Based on discussions internally, with other SALT practitioners, and with representatives from the NYS who were actively involved in the PTET legislation and guidance, we wanted to add a few more FAQs to our list.
My company is a mandatory S company according to tax law §660 (i). I went online to do the PTET election and it says I did not do the S election. What gives?
You must make election S for 2021 by filing Form CT-6 in order to make the PTET election. This is because the requirement to be treated as a NY S corporation under §660 (i) tax law due to the percentage of investment income received by the corporation is determined at the end of the year. , while the choice of the TFWP takes place before the end of the year. . Thus, the fact that choice S is mandatory or not for 2021 is unknown on October 15, 2021 so the form must be filed. Fax Form CT-6 this week (518-435-8605), then call to follow up, to make sure it gets processed in time to make the TFWP election!
I am a resident of NY for part of the year, but for the purposes of the TFWP, I am treated as a resident for a full year, so my entire distributive share is included in the taxable income of the TFWP. When I file my resident income tax return for part of the year, will I fully benefit from the credit?
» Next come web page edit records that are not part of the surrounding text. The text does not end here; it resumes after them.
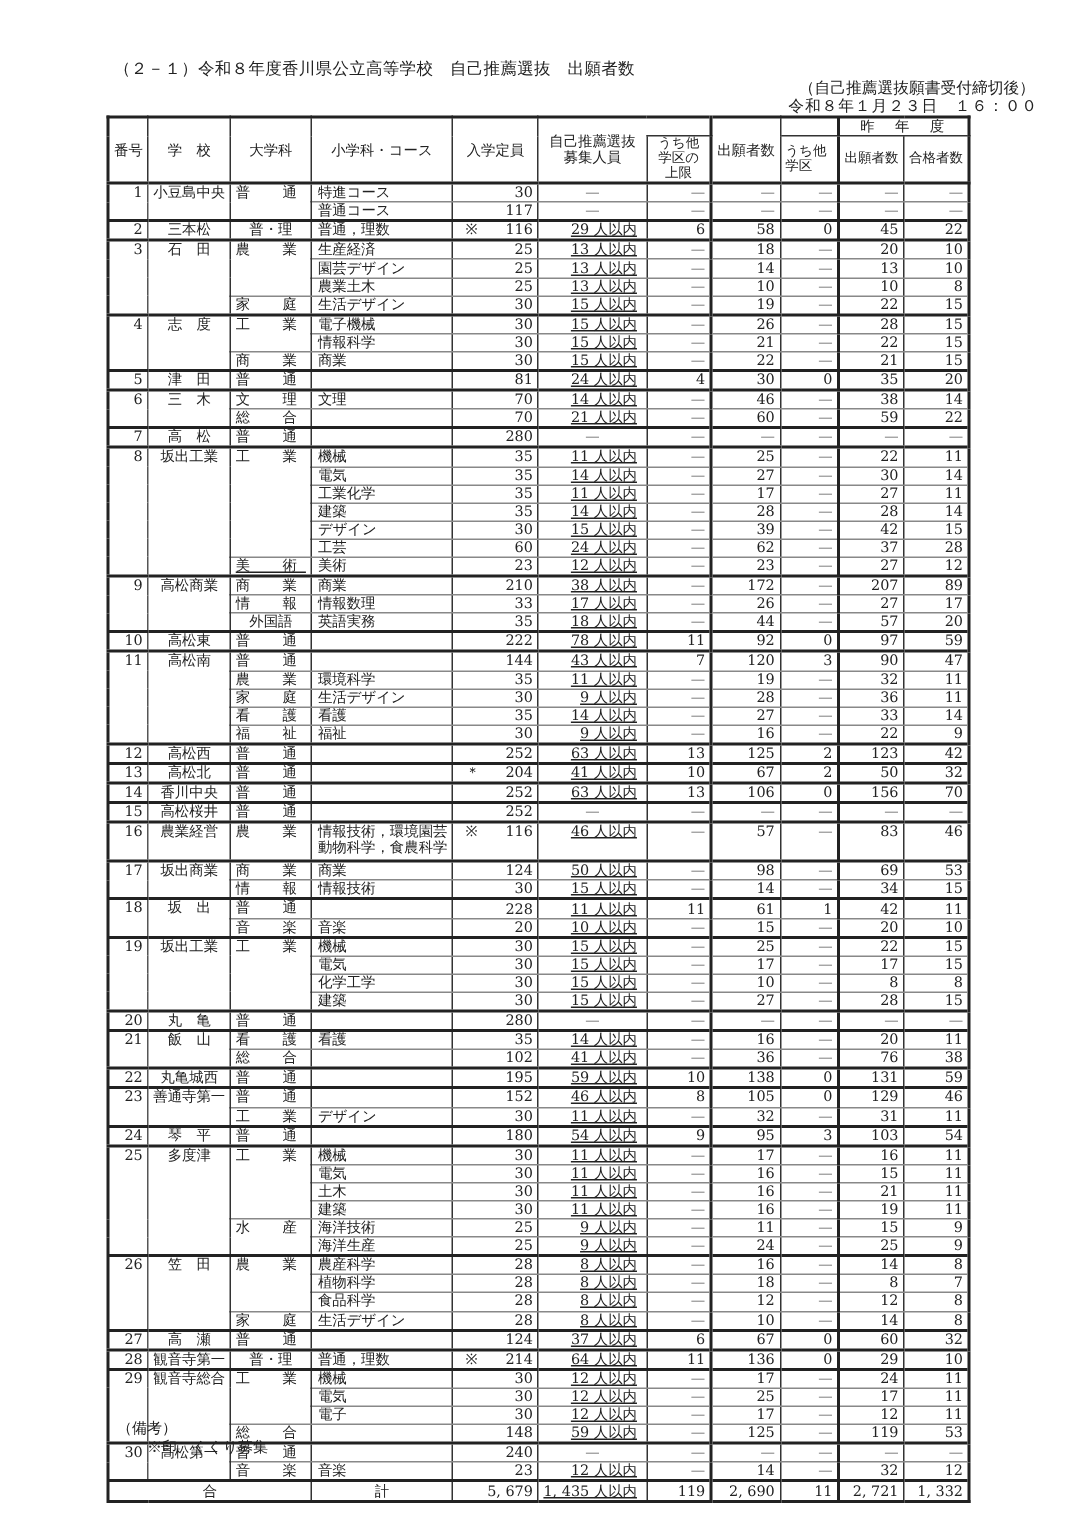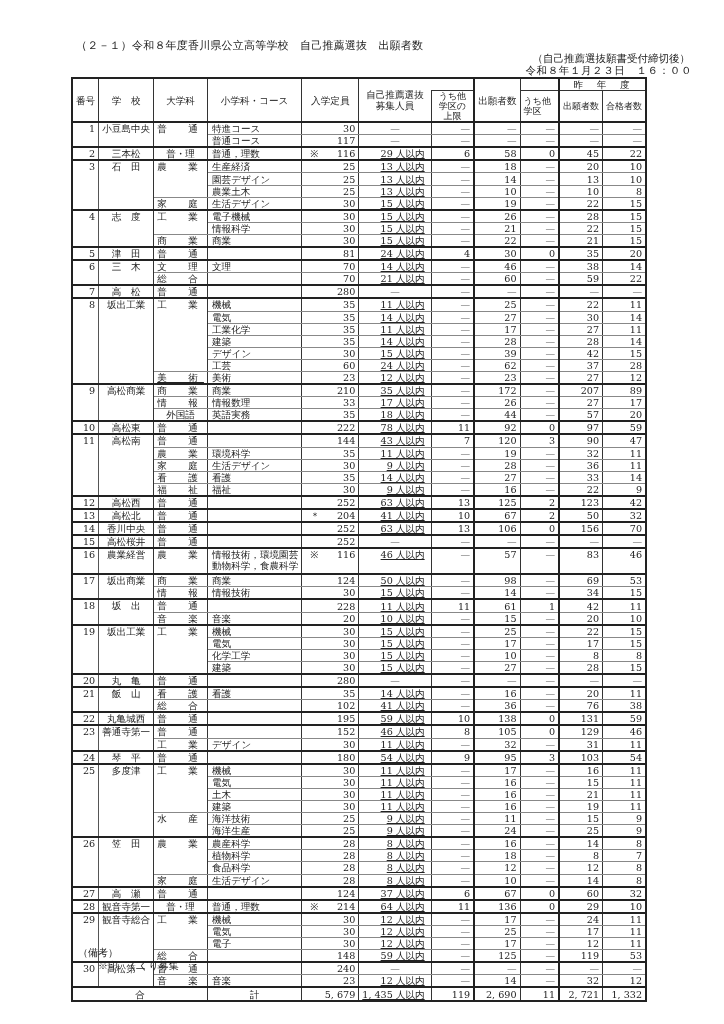--- a/index.html
+++ b/index.html
@@ -61,7 +61,7 @@
       <th rowspan="3">大学科</th>
       <th rowspan="3">小学科・コース</th>
       <th rowspan="3">入学定員</th>
-      <th rowspan="3" colspan="1" style="white-space:normal;line-height:11px;border-right:none;">自己推薦選抜募集人員</th>
+      <th rowspan="3" colspan="1" style="white-space:normal;line-height:11px;border-right:none;font-family:Liberation Mono, monospace;">自己推薦選抜募集人員</th>
       <th rowspan="1" style="border-left:none;border-bottom:none;height:8px;"></th>
       <th rowspan="3" class="thick-l">出願者数</th>
       <th rowspan="1" style="border-bottom:none;height:8px;border-left:none;"></th>

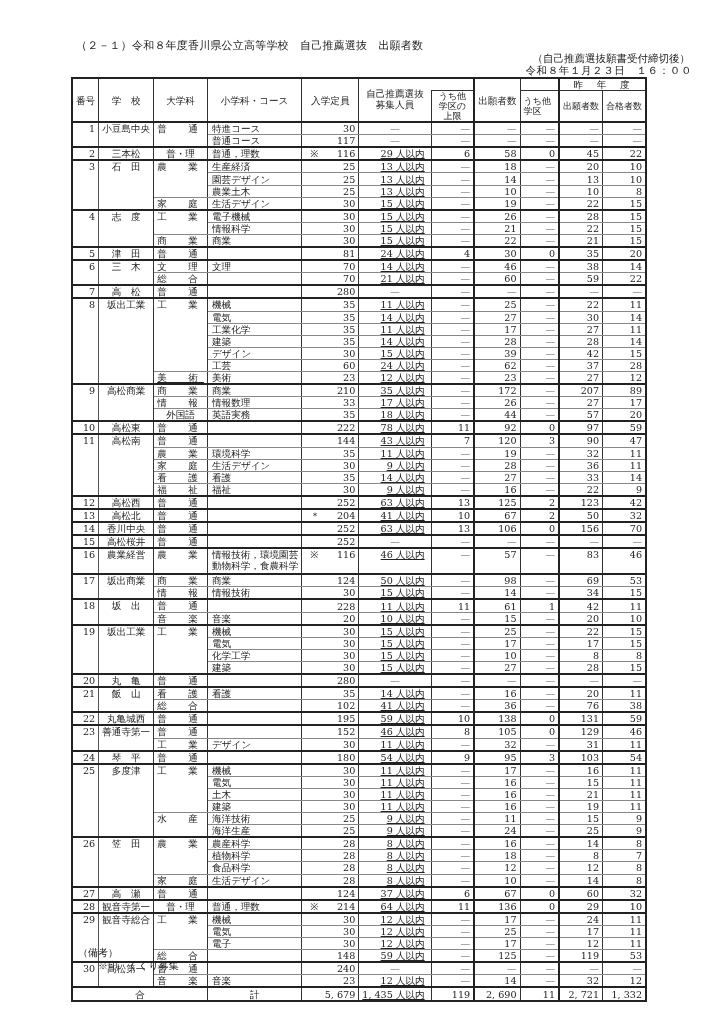--- a/index.html
+++ b/index.html
@@ -364,7 +364,7 @@
           <div>商業</div>
         </td>
         <td class="c-cap"><span>210</span></td>
-        <td class="c-quota u">35 人以内</td>
+        <td class="c-quota u">38 人以内</td>
         <td class="c-num dash" style="text-align: right;">—</td>
         <td class="c-num thick-l">172</td>
         <td class="c-num dash" style="text-align: right;">—</td>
Yes! TSB-M-21 (1) C, (1) I states that if an individual is a resident of NY for more than half of the year, he or she will be treated as a full year resident for the purposes of PTET. If they reside less than half the year, they will be treated as non-residents for the purposes of the TFWP. The difference is whether that partner’s share of non-New York source income and unsupported income (such as interest, dividends, and capital gains) is included in the TFWP tax base. Suppose an individual leaves NY on October 1st. The entire distributable portion is included in the PTET base. But when they file their NY resident return for part of the year, all income attributable to their period of residence will be included in taxable income, but only NY source income from the non-resident period will be included. included. Nonetheless, they will fully benefit from the PTET taxes paid on their behalf – calculated as if they were year round residents – as a credit against their New York tax, which will likely result in a larger refund.
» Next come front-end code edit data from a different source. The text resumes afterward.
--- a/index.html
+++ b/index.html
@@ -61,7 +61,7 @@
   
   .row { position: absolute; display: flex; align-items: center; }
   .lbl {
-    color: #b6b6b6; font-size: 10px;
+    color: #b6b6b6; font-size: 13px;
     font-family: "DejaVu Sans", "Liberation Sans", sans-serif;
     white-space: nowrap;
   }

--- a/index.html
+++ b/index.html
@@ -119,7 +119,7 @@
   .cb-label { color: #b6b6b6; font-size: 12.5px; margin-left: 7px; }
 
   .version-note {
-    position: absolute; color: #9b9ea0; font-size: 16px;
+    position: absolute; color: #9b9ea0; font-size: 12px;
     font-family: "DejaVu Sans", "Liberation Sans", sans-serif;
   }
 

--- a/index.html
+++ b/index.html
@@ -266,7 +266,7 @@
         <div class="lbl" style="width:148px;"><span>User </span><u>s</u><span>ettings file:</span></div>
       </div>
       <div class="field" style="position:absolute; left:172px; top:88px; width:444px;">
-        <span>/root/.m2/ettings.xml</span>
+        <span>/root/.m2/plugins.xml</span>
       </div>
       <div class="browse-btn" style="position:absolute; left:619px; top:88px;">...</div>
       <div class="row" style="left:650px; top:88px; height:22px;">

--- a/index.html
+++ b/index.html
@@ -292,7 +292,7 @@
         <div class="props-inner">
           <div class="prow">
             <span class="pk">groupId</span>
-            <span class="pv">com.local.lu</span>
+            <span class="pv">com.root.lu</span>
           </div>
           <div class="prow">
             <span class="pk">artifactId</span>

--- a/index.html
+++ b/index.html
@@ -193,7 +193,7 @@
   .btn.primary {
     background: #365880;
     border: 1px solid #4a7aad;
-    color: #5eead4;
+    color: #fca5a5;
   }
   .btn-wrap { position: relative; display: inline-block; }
My partnership makes guaranteed payments to partners that are not based on the partner’s ownership percentage. How to calculate the amount of credit?
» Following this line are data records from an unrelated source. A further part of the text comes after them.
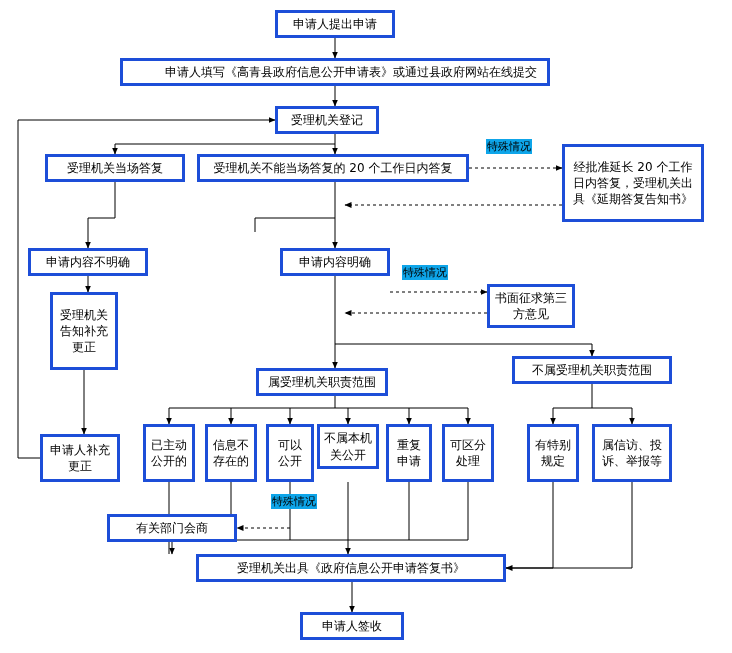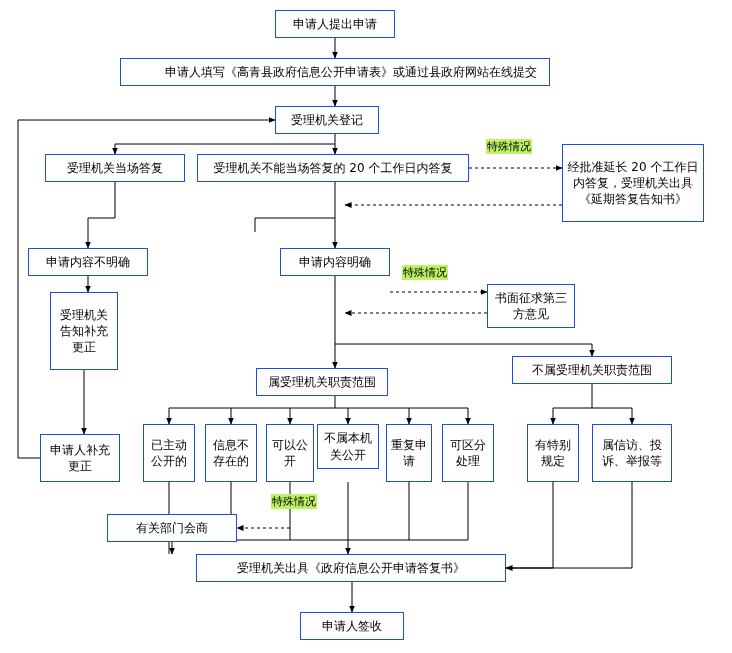--- a/index.html
+++ b/index.html
@@ -20,7 +20,7 @@
   .node {
     position: absolute;
     box-sizing: border-box;
-    border: 1px solid #1d4ed8;
+    border: 3px solid #1d4ed8;
     background: #ffffff;
     display: flex;
     align-items: center;

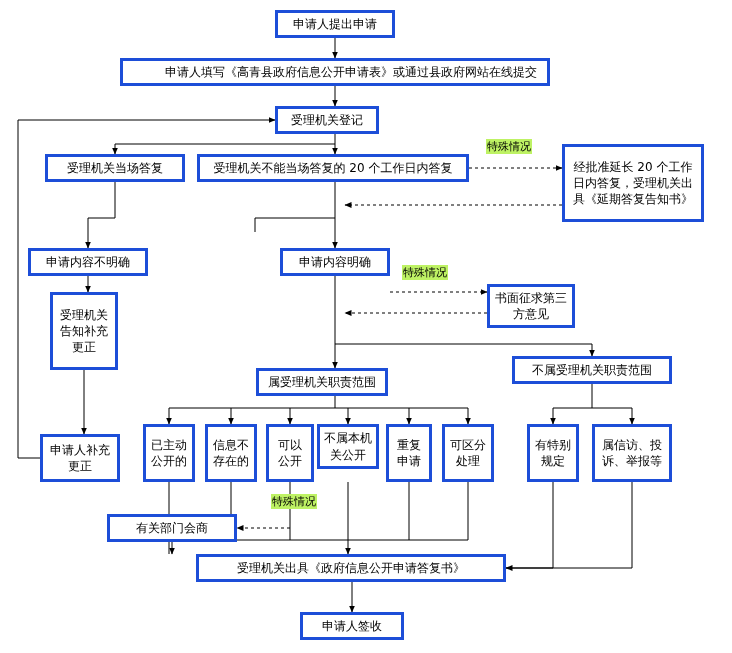--- a/index.html
+++ b/index.html
@@ -37,7 +37,7 @@
     box-sizing: border-box;
     font-size: 11px;
     color: #000000;
-    background: #bef264;
+    background: #0ea5e9;
     padding: 0 1px;
     white-space: nowrap;
     z-index: 4;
The credit calculation methodology in the aforementioned TSB-M only applies if a partnership does not use a special allowance. If the partnership makes guaranteed payments to the partners and these payments do not match the partner’s capital interest or its share of the profit and loss, the credit calculation should be based on the partner’s share in the TFWP. In other words, if a partner owns 10% of the partnership, the partnership has $ 10,000 in net profits which are all from NY source, and also only pays that partner $ 10,000 in guaranteed payment, it should receive 55 % of total PTET tax as a credit. [($1,000 + $10,000) / ($10,000 + $10,000)].
If the partnership has income partners who do not have capital accounts and do not receive any of the net profits of the partnership, would these persons be treated as partners or employees for the purposes of including their guaranteed payments in the tax base of the PTE?
New York has not provided any guidance on this issue with respect to the TFWP. But the Tax Appeals Tribunal has previously ruled that a nominal “partner” was a partner for New York income tax purposes when the partner: (1) did not receive a share of the income or loss of partnership; (2) did not have a capital account; and (3) received only one guaranteed payment that was reported to it on a Schedule K-1. Tosti case, (TAT 05/12/2011). We do not think New York would take a different approach for the purposes of the TFWP. Thus, “income partners” resembling the Tosti profile should be treated as partners, the guaranteed payments they receive should be included in the calculation of the partnership’s TFWP and income partners should be entitled to a credit for their part. of the PTET. However, there will be a disconnect between the PTET benefit received by the income partners and the economic burden of the benefit which – in the absence of an adjustment of guaranteed payments to the income partners – will be fully borne by the partners. having equity.
I know I’m supposed to pay 100% estimated tax as if my entity did not make a PTET election, but if I don’t fully pay my estimates with the expectation of having to pay estimated tax penalties, is it that I can get the automatic six-month extension to file my 2021 taxes?
Sorry to ask a question we don’t know the answer to … but we don’t know. We will seek more advice from the tax department on this and let people know by April 15, 2022!
We will provide you with additional information and advice as we receive it.